Allahın Rahmeti merhameti bereketi daima yardımı üzerinize olsun. 

"Sübhaneke lâ ilmelenâ illâ ma âllemtenâ inneke entel âlimul hakîm."

• "Ve ahiru davana enil hamdulillahi rabbil alemiyn.. Gâle Rabbin surni bime kezzabun. 

Öncelikle yazı başlığı olan  intifada nedir? belki bilmeyenler vardır! hassasiyeti ile kısaca açıklamasını yapalım. 

İNTİFADA NE DEMEK?

İsrail'in Filistin topraklarını ele geçirmesine karşı Filistinlilerin ayaklanması anlamına gelen 

intifada TDK tarafından da "Filistin halkının başkaldırısı" olarak tanımlanmıştır. 

İsrail işgaline karşı Arap halkının baş kaldırması karakterini taşıyan ilk İntifada, 1987'de başladı.

 İkinci İntifada ise Eylül 2000'den 2005 yıllına kadar devam eden ikinci Filistin ayaklanmasıdır.

Şuan da ise inşaAllah zafer ile sonuçlanan son intifada olur. Allahümme amin. 

Evet, hayat büyük bir sahne insanlar da oyuncu ise bu oyun içinde nelerden, 

- vazgeçtiğini, en önemlisi de neyi ne için feda ettiğini iyi görüp hesaplamak lazım.

Duygular hisler, düşler sokağından ibaret gibi görünse de insan olmanın verdiği güdüyle zor 

- günler için biriktirdiğimiz sabrı, şükrü biraz da sevdiklerimize, Allah için yaratılmışlara bize emek vermişlere saklamak lazım.

Kendimize doğru düşünürken, kıymet nedir, Allah için sevmek sevebilmek nedir dönüp bakmak gerek.

 Kalbimizi ısıtacak iyilikleri, bizi biz yapacak her duyguyu omuzlarımızda gururla taşımak varken.

Sadece bir kaç günlük seçim için birilerinin ihtişam ile oturacağı koltuk için siyasi bölünmeye en yakınlarımızla kavga etmeye 

- değmeyeceğini herseyin sükunet, sabır dua, gayret ve azimle çalışıp doğruyu anlatarak 

- yolunu bulacağını öğrenmemiz öğretmemiz lazım.. 

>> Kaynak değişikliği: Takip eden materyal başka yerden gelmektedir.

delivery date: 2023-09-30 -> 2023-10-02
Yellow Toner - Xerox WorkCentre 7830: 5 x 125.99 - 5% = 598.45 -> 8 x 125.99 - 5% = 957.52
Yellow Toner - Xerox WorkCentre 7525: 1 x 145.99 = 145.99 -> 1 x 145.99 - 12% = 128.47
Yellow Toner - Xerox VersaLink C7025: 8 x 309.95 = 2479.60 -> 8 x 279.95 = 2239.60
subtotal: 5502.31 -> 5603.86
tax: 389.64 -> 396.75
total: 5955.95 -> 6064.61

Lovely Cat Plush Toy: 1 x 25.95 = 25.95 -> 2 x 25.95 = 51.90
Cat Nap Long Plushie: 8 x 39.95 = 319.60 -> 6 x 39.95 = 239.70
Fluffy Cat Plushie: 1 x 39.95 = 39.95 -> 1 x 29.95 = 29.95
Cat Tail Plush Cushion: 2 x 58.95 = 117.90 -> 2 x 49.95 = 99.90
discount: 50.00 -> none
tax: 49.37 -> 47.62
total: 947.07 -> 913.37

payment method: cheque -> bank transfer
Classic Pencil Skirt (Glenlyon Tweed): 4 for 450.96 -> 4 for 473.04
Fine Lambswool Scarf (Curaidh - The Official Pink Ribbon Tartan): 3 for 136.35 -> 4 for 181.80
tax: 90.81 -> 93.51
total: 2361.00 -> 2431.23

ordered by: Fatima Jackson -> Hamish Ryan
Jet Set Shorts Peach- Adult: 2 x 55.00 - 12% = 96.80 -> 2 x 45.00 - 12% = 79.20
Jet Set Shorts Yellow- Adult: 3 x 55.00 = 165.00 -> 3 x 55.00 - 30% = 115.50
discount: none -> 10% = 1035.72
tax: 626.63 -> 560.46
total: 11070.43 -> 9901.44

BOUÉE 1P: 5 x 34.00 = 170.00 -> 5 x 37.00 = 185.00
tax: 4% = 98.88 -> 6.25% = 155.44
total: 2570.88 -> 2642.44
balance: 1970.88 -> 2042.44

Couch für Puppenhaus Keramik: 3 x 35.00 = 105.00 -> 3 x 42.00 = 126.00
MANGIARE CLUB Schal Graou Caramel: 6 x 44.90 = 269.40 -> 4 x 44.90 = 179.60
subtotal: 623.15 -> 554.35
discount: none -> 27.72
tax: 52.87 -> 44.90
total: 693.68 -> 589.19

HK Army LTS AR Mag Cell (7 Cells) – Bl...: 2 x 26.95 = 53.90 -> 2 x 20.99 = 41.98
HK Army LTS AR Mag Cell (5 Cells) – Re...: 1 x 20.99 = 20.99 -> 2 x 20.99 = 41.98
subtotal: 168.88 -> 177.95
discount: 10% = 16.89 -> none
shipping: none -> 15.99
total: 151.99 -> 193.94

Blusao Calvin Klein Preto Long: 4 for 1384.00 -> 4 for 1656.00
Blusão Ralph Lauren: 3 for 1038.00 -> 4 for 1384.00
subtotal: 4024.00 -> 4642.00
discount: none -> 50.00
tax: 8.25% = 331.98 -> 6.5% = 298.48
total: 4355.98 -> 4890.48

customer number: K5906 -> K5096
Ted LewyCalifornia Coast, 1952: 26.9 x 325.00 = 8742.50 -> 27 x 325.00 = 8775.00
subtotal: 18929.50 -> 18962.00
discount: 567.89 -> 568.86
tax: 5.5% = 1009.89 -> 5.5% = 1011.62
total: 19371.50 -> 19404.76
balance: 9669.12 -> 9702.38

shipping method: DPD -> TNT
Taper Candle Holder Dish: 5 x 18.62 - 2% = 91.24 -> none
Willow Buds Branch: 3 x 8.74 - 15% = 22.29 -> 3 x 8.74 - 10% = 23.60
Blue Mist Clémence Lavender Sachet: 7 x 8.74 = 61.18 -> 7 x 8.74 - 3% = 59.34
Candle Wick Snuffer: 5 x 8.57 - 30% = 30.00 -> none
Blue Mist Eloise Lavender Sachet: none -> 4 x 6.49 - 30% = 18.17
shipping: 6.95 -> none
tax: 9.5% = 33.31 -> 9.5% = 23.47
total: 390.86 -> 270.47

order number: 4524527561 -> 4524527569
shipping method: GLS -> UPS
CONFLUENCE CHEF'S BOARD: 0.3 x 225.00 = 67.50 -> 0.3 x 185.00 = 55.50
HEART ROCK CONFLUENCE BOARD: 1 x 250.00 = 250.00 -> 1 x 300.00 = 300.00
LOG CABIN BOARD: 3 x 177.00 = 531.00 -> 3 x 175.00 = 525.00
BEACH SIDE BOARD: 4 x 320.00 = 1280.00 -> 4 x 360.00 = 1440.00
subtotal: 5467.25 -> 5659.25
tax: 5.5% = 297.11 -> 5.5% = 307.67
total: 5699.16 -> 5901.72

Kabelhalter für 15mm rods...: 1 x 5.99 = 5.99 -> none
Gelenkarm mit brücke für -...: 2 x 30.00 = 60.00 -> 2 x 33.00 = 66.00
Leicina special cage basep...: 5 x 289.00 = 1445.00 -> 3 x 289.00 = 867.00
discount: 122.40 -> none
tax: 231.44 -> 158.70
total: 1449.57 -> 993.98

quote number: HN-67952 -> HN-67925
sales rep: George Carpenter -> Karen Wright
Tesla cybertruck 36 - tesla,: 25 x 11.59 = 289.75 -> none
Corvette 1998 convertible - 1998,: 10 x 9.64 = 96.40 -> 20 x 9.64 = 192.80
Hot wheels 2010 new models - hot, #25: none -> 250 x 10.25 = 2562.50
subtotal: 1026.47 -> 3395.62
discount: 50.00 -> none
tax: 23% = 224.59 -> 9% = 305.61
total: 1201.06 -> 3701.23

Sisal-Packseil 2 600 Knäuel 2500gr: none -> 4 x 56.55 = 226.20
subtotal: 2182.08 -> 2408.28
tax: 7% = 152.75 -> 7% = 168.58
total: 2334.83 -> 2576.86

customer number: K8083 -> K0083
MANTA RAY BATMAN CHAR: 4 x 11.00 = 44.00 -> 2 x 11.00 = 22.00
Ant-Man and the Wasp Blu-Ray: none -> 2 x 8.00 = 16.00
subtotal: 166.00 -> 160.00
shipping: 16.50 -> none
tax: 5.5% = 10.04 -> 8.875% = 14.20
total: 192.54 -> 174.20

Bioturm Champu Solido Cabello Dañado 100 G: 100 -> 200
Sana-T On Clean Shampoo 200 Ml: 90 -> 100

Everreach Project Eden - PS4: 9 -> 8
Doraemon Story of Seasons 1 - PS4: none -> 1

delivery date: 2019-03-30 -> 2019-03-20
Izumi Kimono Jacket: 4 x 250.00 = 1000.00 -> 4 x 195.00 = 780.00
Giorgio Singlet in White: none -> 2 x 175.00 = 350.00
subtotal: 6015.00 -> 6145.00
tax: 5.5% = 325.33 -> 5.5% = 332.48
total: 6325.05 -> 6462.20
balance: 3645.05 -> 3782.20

Öyleki geçici işler için kalıcı kırgınlıklara yer verilecek zamanda, mekanda çok dardır.. 

Ebûbekir (Radıyallahu Anhu) bir

hutbesinde de şöyle buyurmuştur:

"Nerede herkesin hayran olduğu güzel yüzlü insanlar! 

Nerede gençliğine mağrur olan yiğitler!

Nerede ihtişamlı şehirler kurup etrâfını yüksek surlarla çeviren hükümdarlar!

Nerede harp meydanlarının mağlûbiyet tanımayan kahramanları!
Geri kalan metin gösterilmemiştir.